In the 2xSJ task, participants in Experiment 1a each completed 15 blocks of 152 trials (i.e., 2280 trials in total), while those in Experiment 1b and 1c completed a single block of 152 trials. There were two flash-beep pairs, and thus two SOA values on each trial. One of the two pairs was selected at random via the method of constant stimuli from the following 19 SOAs (where positive = beep follows flash): −300, −260, −220, −180, −140, −100, −60, −40, −20, 0, 20, 40, 60, 100, 140, 180, 220, 260, 300 ms. Each SOA was selected and presented four times in the first interval, and four times in the second, for a total of 152 trials. The SOA for the other flash-beep pair was selected at random using an adaptive method, such that it would generally be near the PSS, but not always zero (so participants could not infer/learn true synchrony across the experiment). To achieve this, the SOA was drawn from a discrete probability distribution with steps of 20 ms. The initial shape of the distribution was uniform, spanning −60 to +60 ms. However, the distribution had the potential to include values from −300 to +300 ms, and it was updated after each trial based on which of the two presented asynchronies had been selected as more simultaneous. Specifically, the distribution was adjusted so that selection likelihood was increased for all asynchronies ± 40 ms from the asynchrony selected as most simultaneous on that trial. This approach is loosely based on the generalized Pólya urn model (Rosenberger and Grill, 1997) proposed for efficient sampling for temporal order judgments.

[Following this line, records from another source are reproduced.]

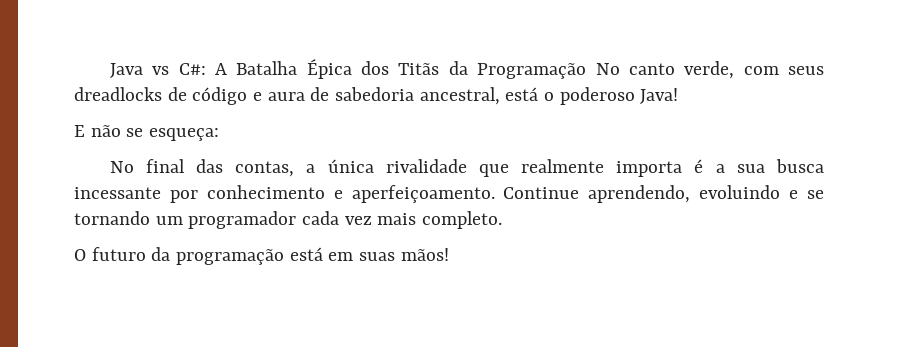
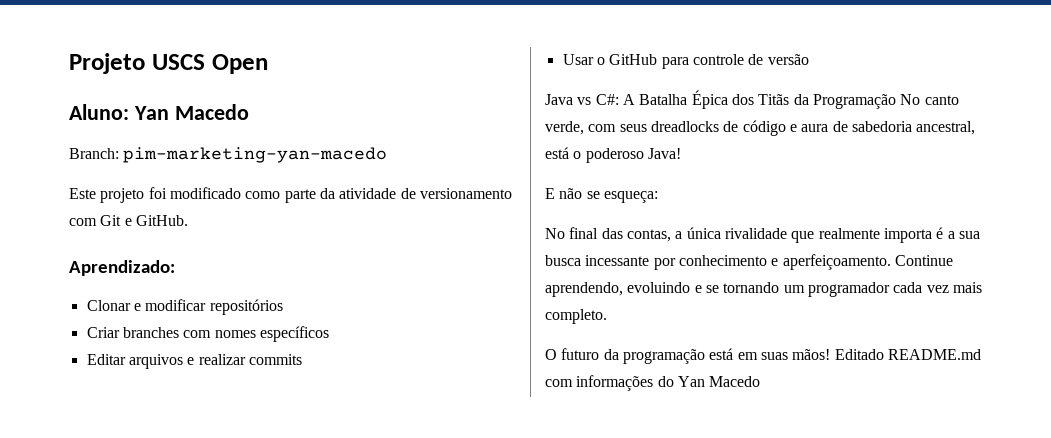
+ Projeto USCS Open
+ Aluno: Yan Macedo
+ Branch: pim-marketing-yan-macedo
+ Este projeto foi modificado como parte da atividade de versionamento com Git e GitHub.
+ Aprendizado:
+ Clonar e modificar repositórios
+ Criar branches com nomes específicos
+ Editar arquivos e realizar commits
+ Usar o GitHub para controle de versão
+ Editado README.md com informações do Yan Macedo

In summary—the 2xSJ task involved participants being presented with two flash-beep pairs, with neither SOA being predictable. The pairs were separated by a uniform random 1000–2000 ms interval and participants were required to respond to the question “Which pair was more simultaneous?” using arrow keys on the keyboard. This triggered the next stimulus presentation after 1000–2000 ms. Participants were also given the option to cancel a trial due to inattention, in which case it was repeated at the end of the block.

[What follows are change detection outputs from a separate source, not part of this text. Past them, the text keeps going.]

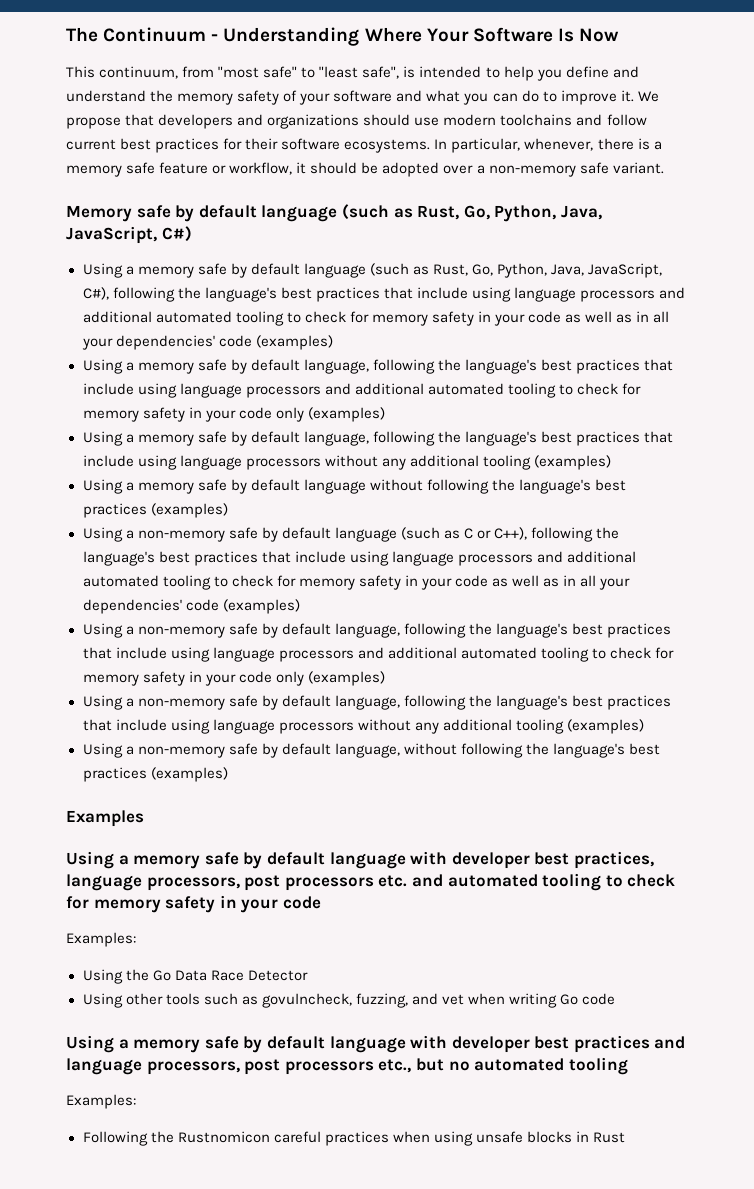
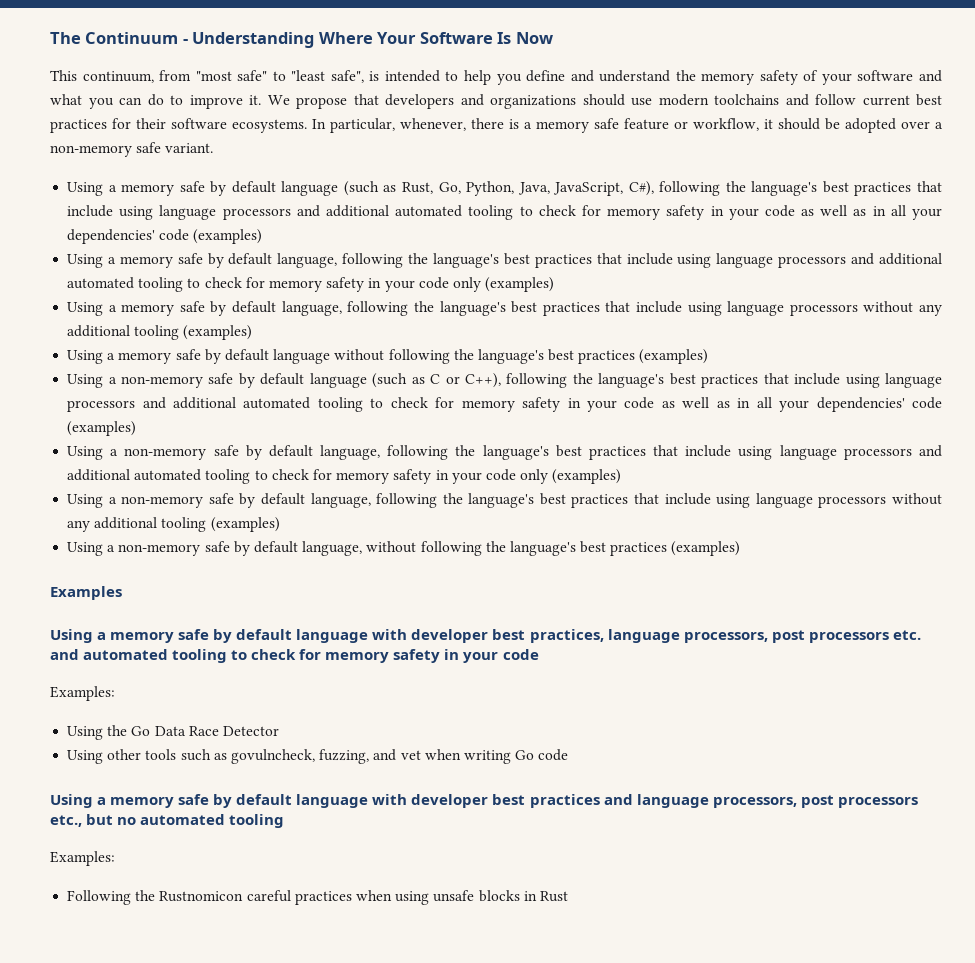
- Memory safe by default language (such as Rust, Go, Python, Java, JavaScript, C#)

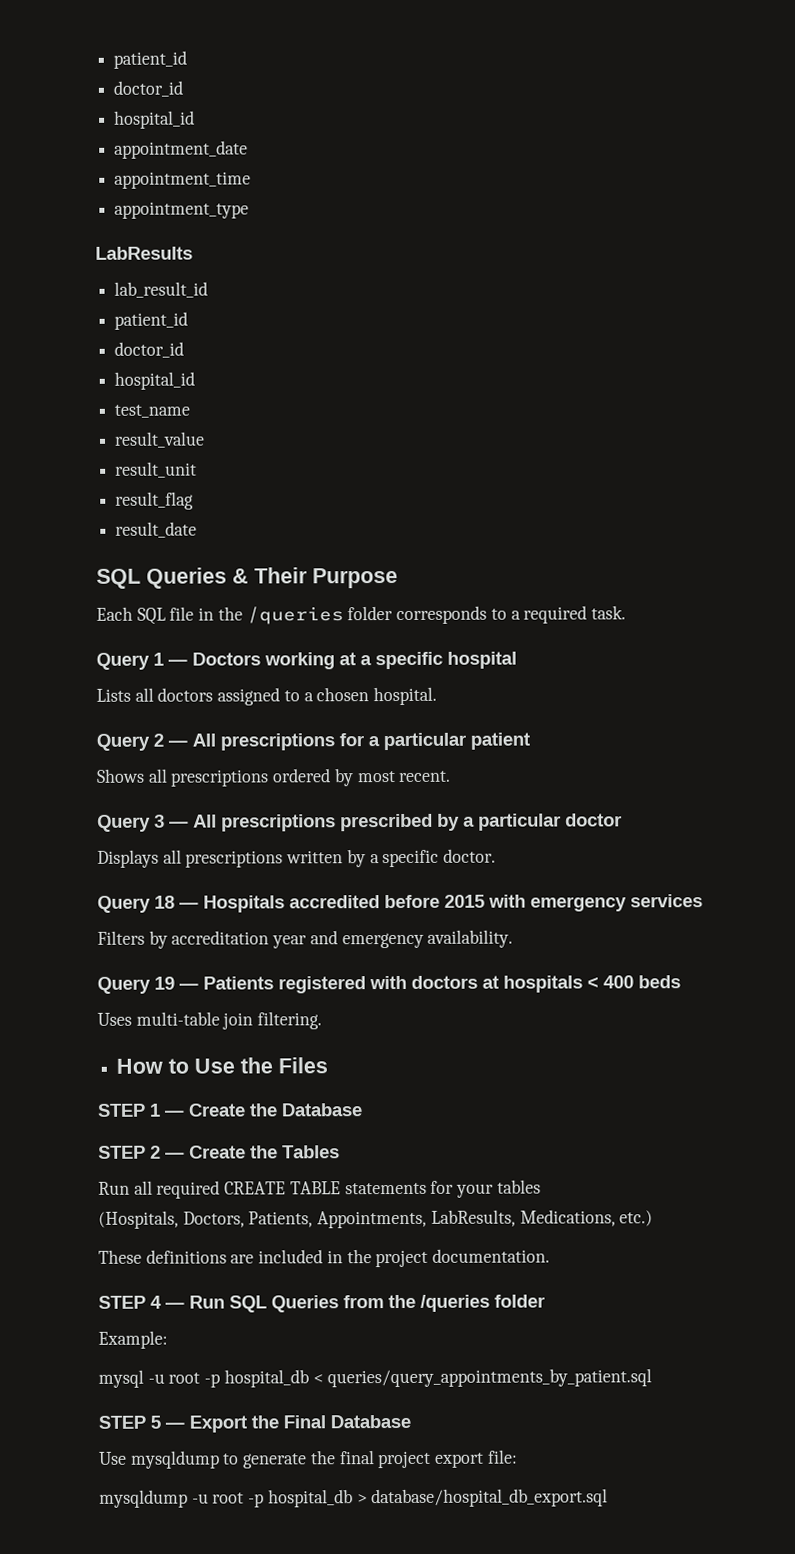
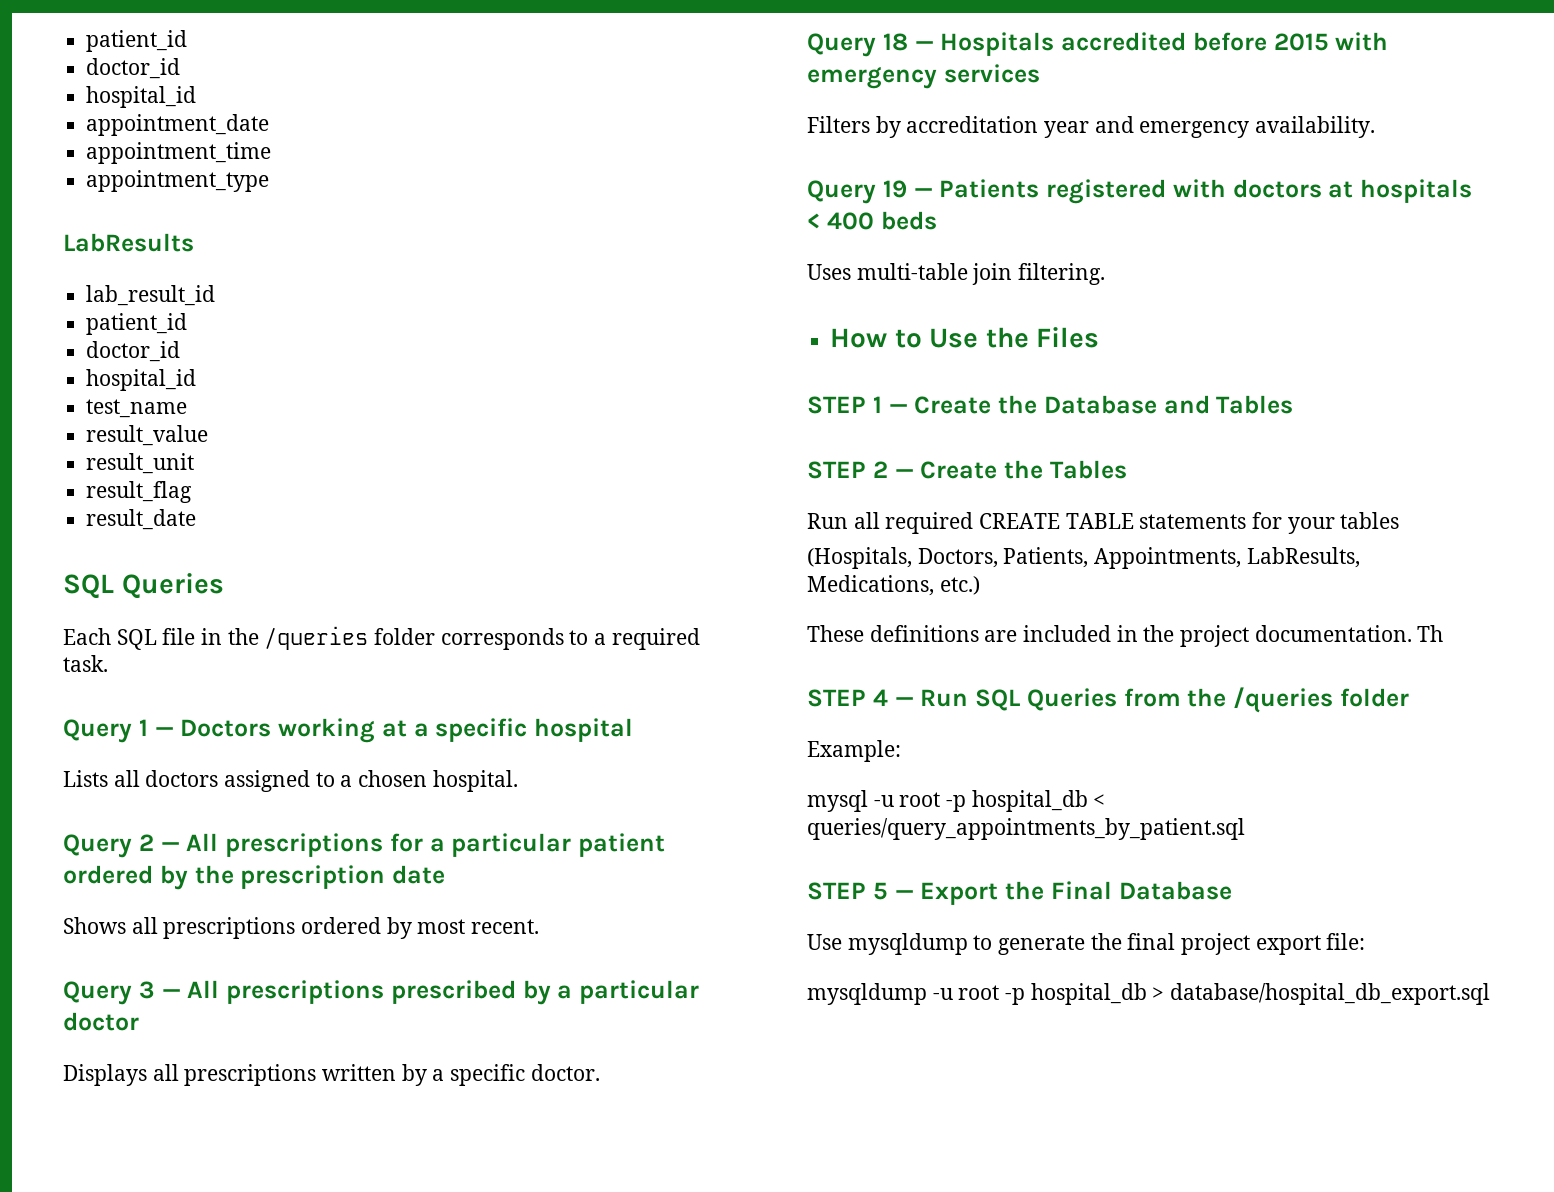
  result_date
- SQL Queries & Their Purpose
+ SQL Queries
- Query 2 — All prescriptions for a particular patient
+ Query 2 — All prescriptions for a particular patient ordered by the prescription date
- STEP 1 — Create the Database
+ STEP 1 — Create the Database and Tables
+ Th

In the combined 2xSJ and SJ task, stimulus selection and presentation was identical to the 2xSJ task with the following exceptions. Participants were required to make a simultaneity judgment after each stimulus pair, followed by a most simultaneous judgment after every two stimulus pairs. In Experiment 1a, observers completed eight blocks (1216 2xSJ judgments and 2432 SJ judgments). In Experiment 1c, they completed a single block (152 2xSJs and 304 SJs). Each response triggered the next stimulus presentation after 1000–1400 ms, except for the second SJ response, which was followed by the 2xSJ question after 500 ms.

In the TOJ task, for Experiment 1a participants completed 23 blocks of 100 trials each (2300 trials in total). SOA values were selected at random on each trial from an adaptive probability distribution. This distribution was uniform at the start of each block, containing SOAs from −225 to +225 ms in 5 ms increments, but was updated after each accepted trial according to the generalized Pólya urn model (Rosenberger and Grill, 1997; k = 32) which attempts to generate test values that sample the full psychometric function efficiently. Distributions could expand to include SOAs from −450 to +450 ms. For Experiment 1b participants completed a single block of 100 trials. In this case the adaptive distribution initially contained SOAs from −140 to +140 ms in 20 ms increments, and could expand to include values from −300 to +300 ms via the generalized Pólya urn method (k = 8). In both experiments, after each presentation, participants responded to the question “Which came first (beep or flash)?” using arrow keys on the keyboard. They also had an option to cancel and repeat the trial later. The midpoint of the next flash-beep pair came 1000–2000 ms after each response.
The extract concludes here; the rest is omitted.